By: Abdullah Hamdonah & Atta Yousafi
The sharing economy is an economic system in which goods, services or assets are shared between private individuals, usually enabled by a third party and monetized by fees or commissions. Due to the nature of this model, collaboration and openness play a role in defining a passage through which resources are shared and offered. This model helps both individuals and organizations earn significant profits by providing niche items as well as using underutilized resources. Over the past decade, the sharing economy has seen significant growth primarily due to technology and the accompanying network effect that it has helped enable.
An important component of the sharing economy and the boom it has experienced has been the P2P (peer-to-peer) exchange. P2P businesses interact directly with individuals (a two-party exchange) to sell a good or service with no intermediary involved. The most famous examples of P2P businesses are Uber, Fiverr, Amazon, Airbnb etc. The reason these are considered P2P businesses is because these companies provide services that are consumed by individuals/other parties without any other intermediaries. One of the biggest reasons that these companies have gained such traction is because of the deregulation, the convenience provided, and the networking effect.
The P2P business model involves them having their own platform, which facilitates the exchange of goods and services between the company and individuals. This platform also established rules and regulations along with other processes necessary for the transaction to be successful for both parties. This is successful both because of the network effect that it has but also the ability of the company to have a direct relationship with its customer(s).
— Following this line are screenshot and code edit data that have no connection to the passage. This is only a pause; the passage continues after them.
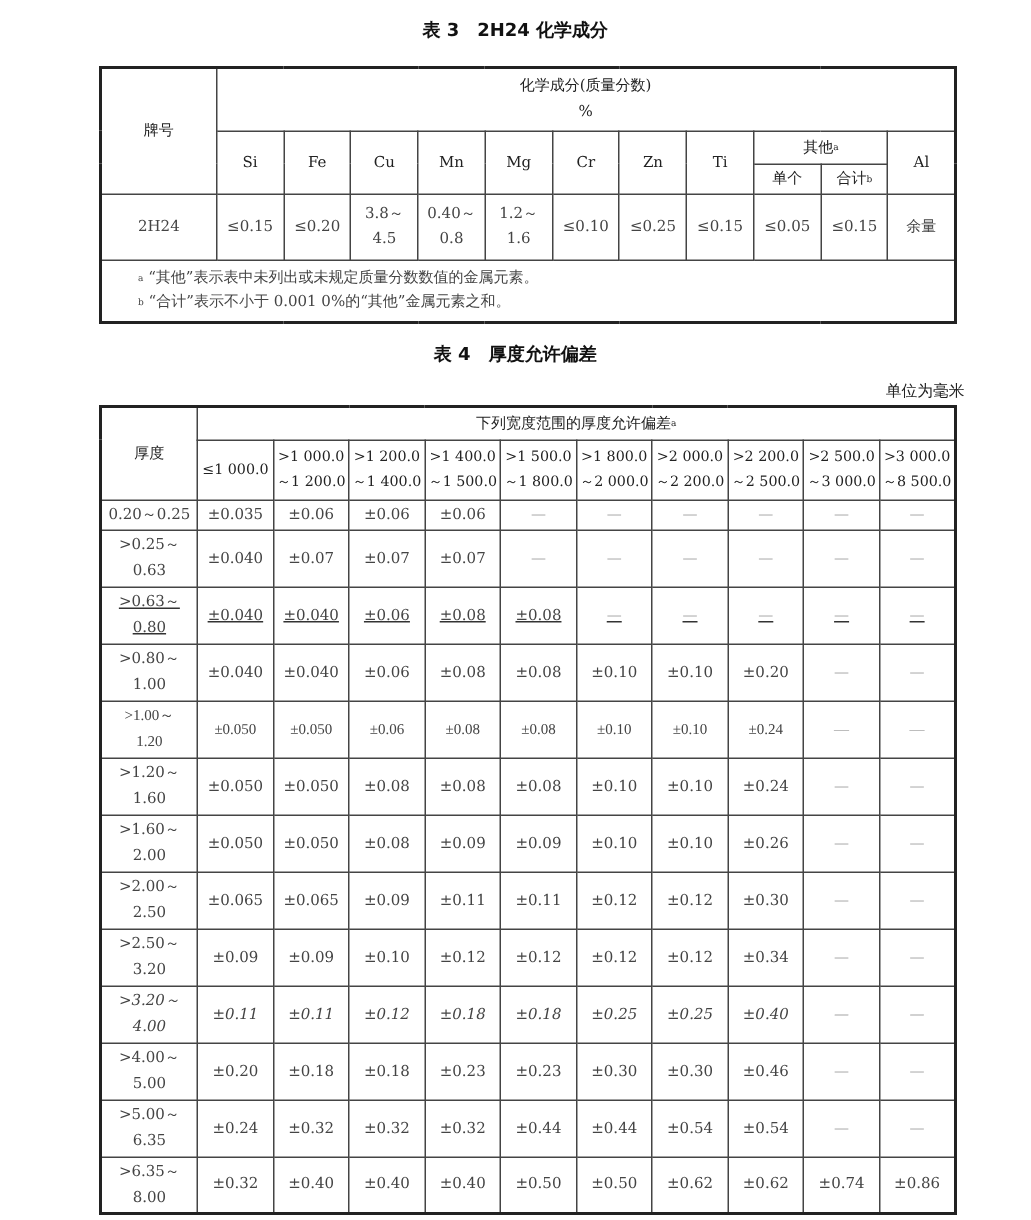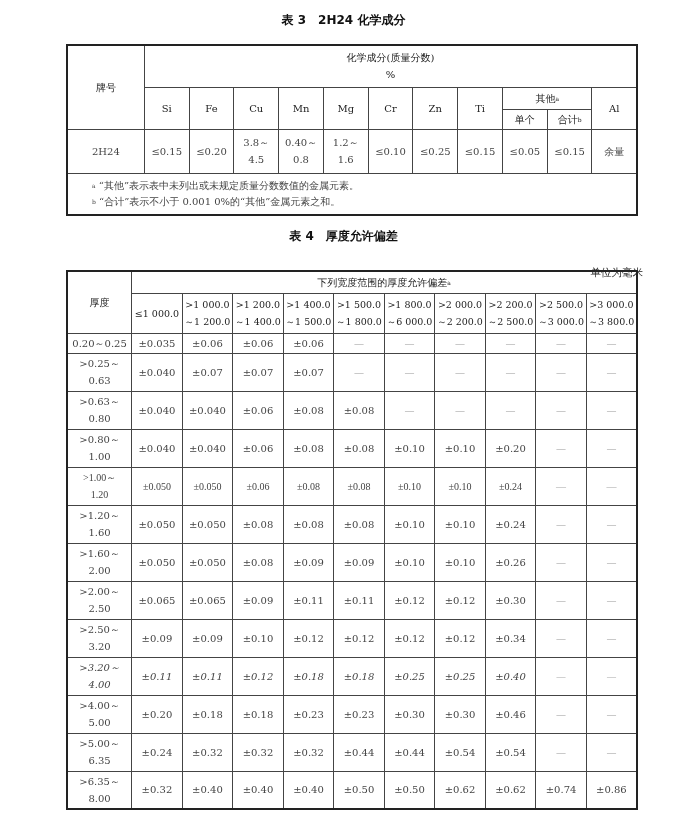"单位为毫米" .unit { margin-top: 12px -> none }
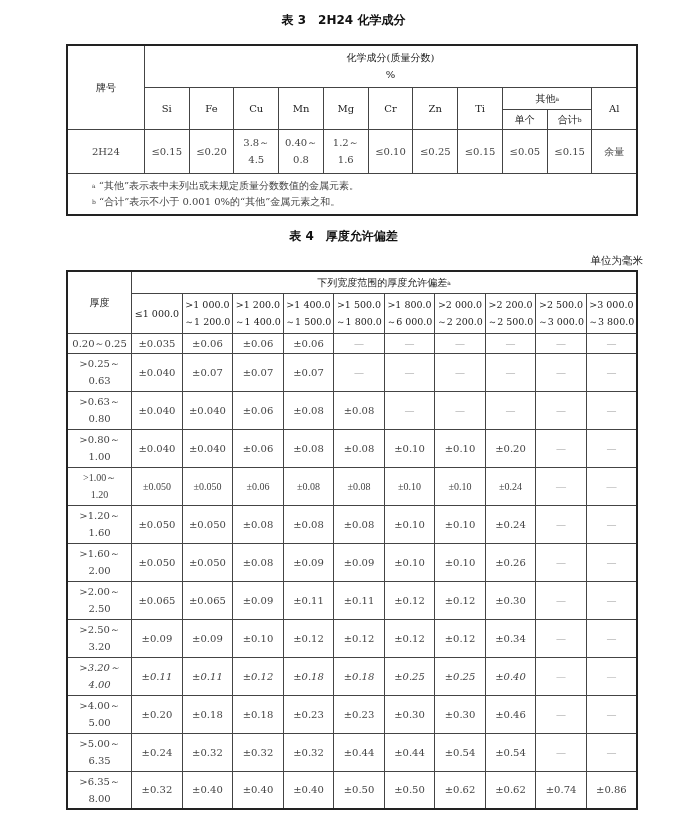"～6 000.0" div { text: 6 000.0 -> 2 000.0 }
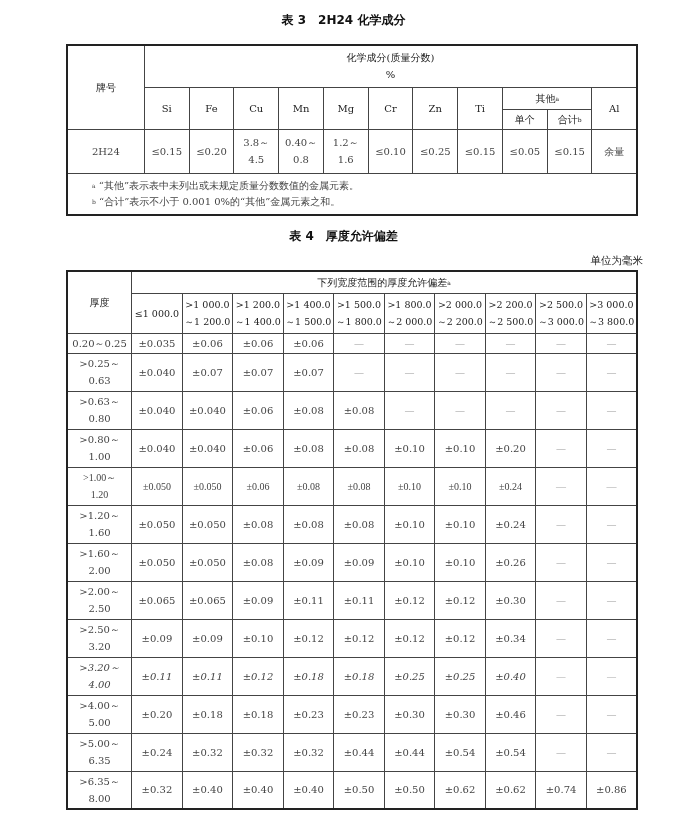"～3 800.0" div { text: 3 800.0 -> 8 500.0 }
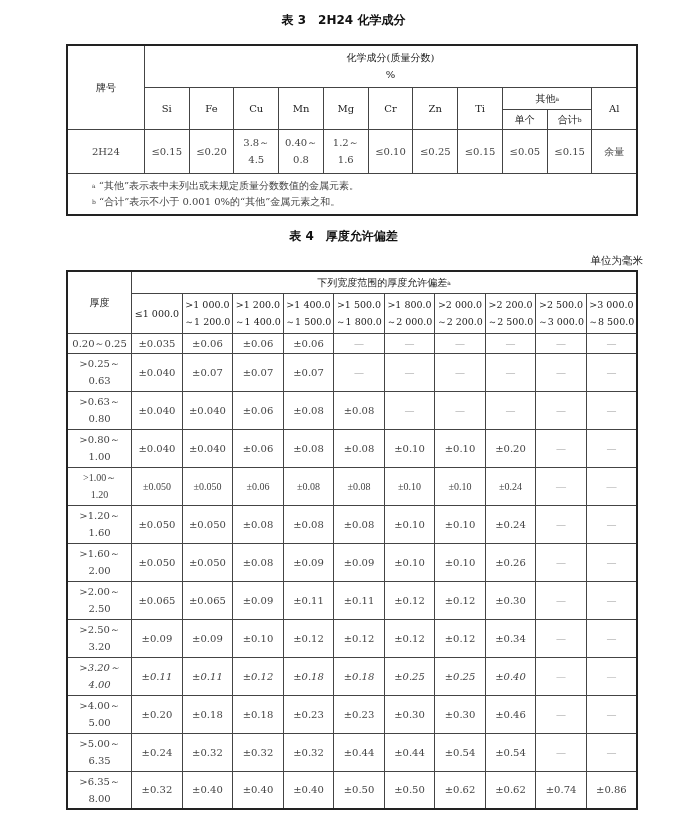">0.63～" tr { text-decoration: none -> underline }
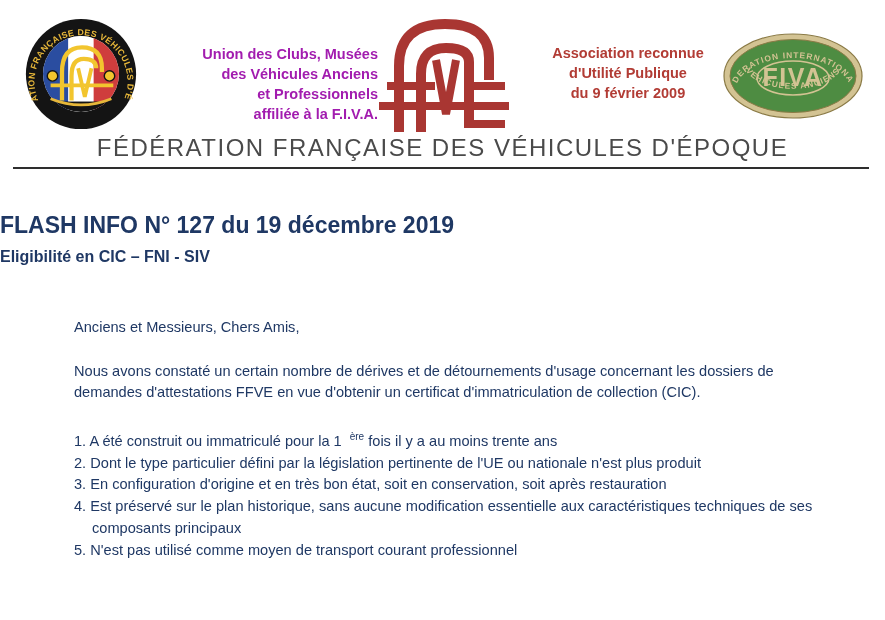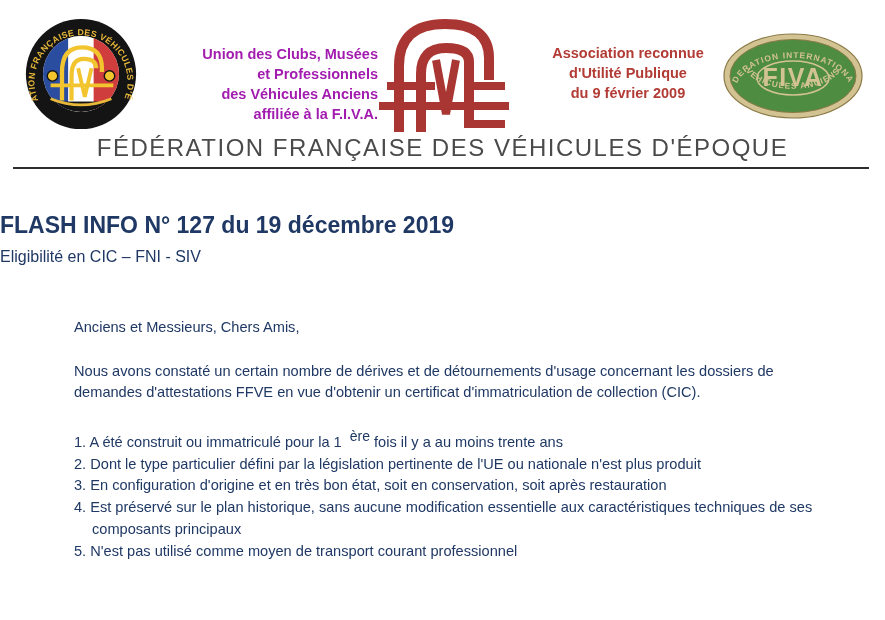"et Professionnels" div { order: before "des Véhicules Anciens" -> after "des Véhicules Anciens" }
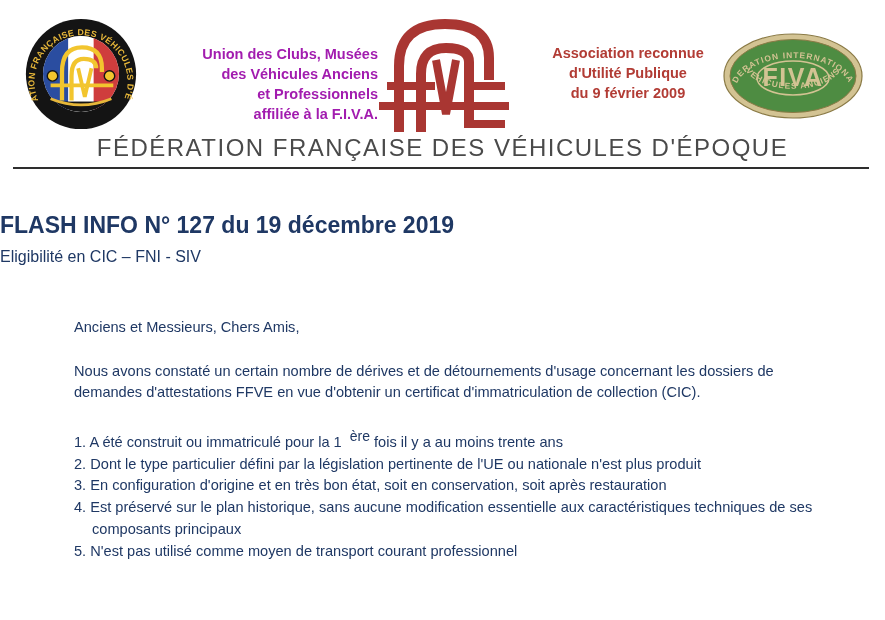"Eligibilité en CIC – FNI" .subtitle { font-weight: none -> bold }
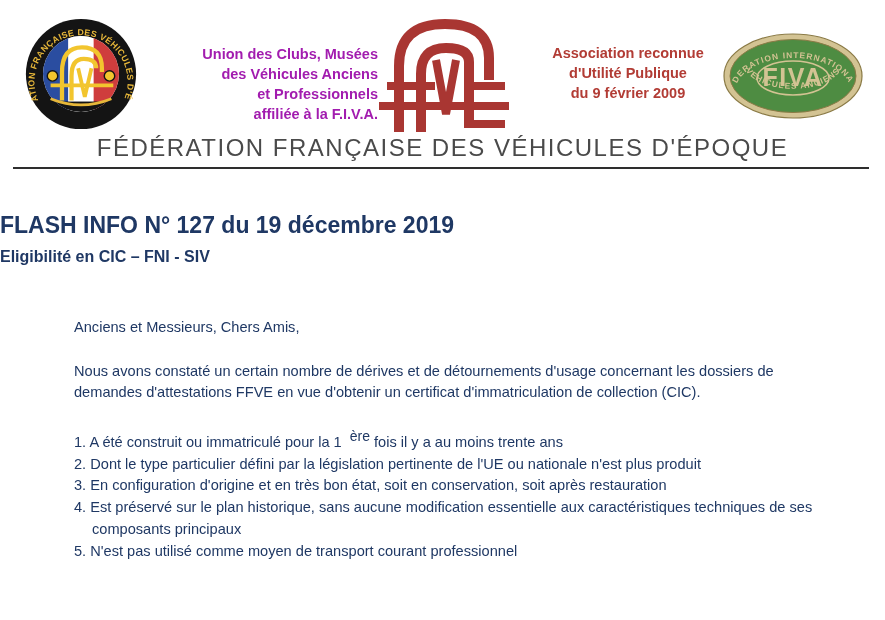"ère" sup.ord { font-size: 14px -> 10px }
Moreover, the fact that there are no external intermediaries involved reduces the risks of failure and the transaction going incomplete from both ends.
P2P businesses have several revenue streams but the most common ones are transaction fees and advertisement revenues. From a unit economics perspective, P2P companies are able to have higher margins, those that are also expanding because of their decreased production costs due to their business model. This is also very beneficial from a customer standpoint because this means that these lower costs can be passed onto customers in the form of lower prices - another key reason these P2P businesses have seen such an uptrend.
In recent years, the concept of sharing has moved from a community practise into a profitable business model. The key to peer-to-peer (P2P) businesses’ success is that they democratized the availability of their industries’ goods and services, providing consumers with more options. Highlighting Uber and AirBNB, drivers and hosts are able to use their own cars or properties which reduces the need for significant and unaffordable capital investment. This provides ordinary people with opportunities for income while Uber and Airbnb act as facilitators for these entrepreneurs. This allows the companies to invest more in their technology, a critical component to the rise of the sharing economy, instead of investing in cars or property.
Technology facilitated the fast growth of collaborative consumption businesses; in order to facilitate peer-to-peer (P2P) transactions, digital platforms use the web and mobile apps. Making things easier for consumers, the business model’s convenience is made possible by simplified payment systems and connectivity with other user accounts. By tapping into consumers’ increased connectivity with smartphones and the Internet, it was much easier for them to be adopted. This connectivity translates into a source of data to be used for analysis to be used for future decision-making and marketing, allowing these companies to continuously provide products and services for customers in innovative ways. While the private and public sectors are still navigating their way through the nuances of the sharing economy, it’s beginning to transform what business is and could be.